Посмертно подсудимый - Анатолий Наумов 5 стр.


Вряд ли можно однозначно оценивать и отказ Пушкина встретиться (вместе с Липранди) с находившимся в заключении в Тираспольской крепости В. Ф. Раевским. В своих воспоминаниях сам Липранди описал это следующим образом: "На вопрос мой, почему он не повидался с Раевским, когда ему было предложено самим корпусным командиром (Сабанеевым. – А. Н.), Пушкин, как мне показалось, будто бы несколько был озадачен моим вопросом и стал оправдываться тем, что он спешил, и кончил полным признанием, что в его положении ему нельзя было воспользоваться этим предложением…" По этому вопросу В. Кулешов справедливо заметил, что "Пушкин поступил весьма осторожно и мудро". Он знал, что Сабанеев "засадил" Раевского в тюрьму, и, несомненно, использовал бы посещение Пушкиным арестованного как против Раевского, так и против самого Пушкина.

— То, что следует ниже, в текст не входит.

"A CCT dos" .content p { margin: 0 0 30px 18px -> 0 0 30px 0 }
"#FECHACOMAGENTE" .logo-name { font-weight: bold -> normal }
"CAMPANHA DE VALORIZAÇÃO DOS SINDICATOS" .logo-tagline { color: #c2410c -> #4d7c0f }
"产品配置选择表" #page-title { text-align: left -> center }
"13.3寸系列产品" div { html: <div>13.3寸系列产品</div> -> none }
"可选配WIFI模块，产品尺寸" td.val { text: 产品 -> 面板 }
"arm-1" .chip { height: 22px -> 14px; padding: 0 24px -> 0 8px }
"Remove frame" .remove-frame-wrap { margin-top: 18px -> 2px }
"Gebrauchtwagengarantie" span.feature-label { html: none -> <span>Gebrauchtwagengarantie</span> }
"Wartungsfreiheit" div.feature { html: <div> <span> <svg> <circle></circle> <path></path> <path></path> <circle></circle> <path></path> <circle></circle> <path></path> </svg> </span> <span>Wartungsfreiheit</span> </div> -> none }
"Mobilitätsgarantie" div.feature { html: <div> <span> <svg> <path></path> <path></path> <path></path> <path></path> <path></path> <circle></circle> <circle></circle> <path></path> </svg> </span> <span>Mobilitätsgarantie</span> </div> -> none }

Мы вовсе не подвергаем сомнению серьезность подозрений, выдвинутых в литературе в отношении Липранди. Тем не менее, по нашему мнению, это всего лишь, так сказать, "косвенные" и разрозненные улики. И в настоящее время нет документальных данных, позволяющих категорически утверждать, что Липранди на юге шпионил за Пушкиным, являясь агентом тайной полиции. "Окончательное решение вопроса, – справедливо утверждает А. Ф. Возный, – по-видимому, возможно в том случае, если будут обнаружены исчезнувшие дневники и другие бумаги Липранди, его письма". По мнению этого автора, "документы о получении Липранди денег на агентурную работу и его отчеты о ней" могут находиться в одесском архиве Воронцова. В общем, для окончательного вывода нужны документальные подтверждения. И вряд ли этот вопрос можно решать с такой легкостью: "Если вчитаться в его (Липранди. – А. Н.) мемуары, опубликованные в XIX веке, станет ясно, что он подвизался тогда на юге в качестве секретного агента самодержавия… следил за ссыльным Пушкиным, декабристами, греческими повстанцами". По нашему мнению, непредвзятое прочтение этих записок позволяет сделать вывод о том, что их автор на редкость доброжелателен к юному поэту, а "Записки" по справедливости считаются "одним из ценнейших источников биографии поэта, с обширным кругом сведений, касающихся кишиневского и одесского окружения Пушкина, его быта, привычек, исторических, социальных и отчасти литературных интересов".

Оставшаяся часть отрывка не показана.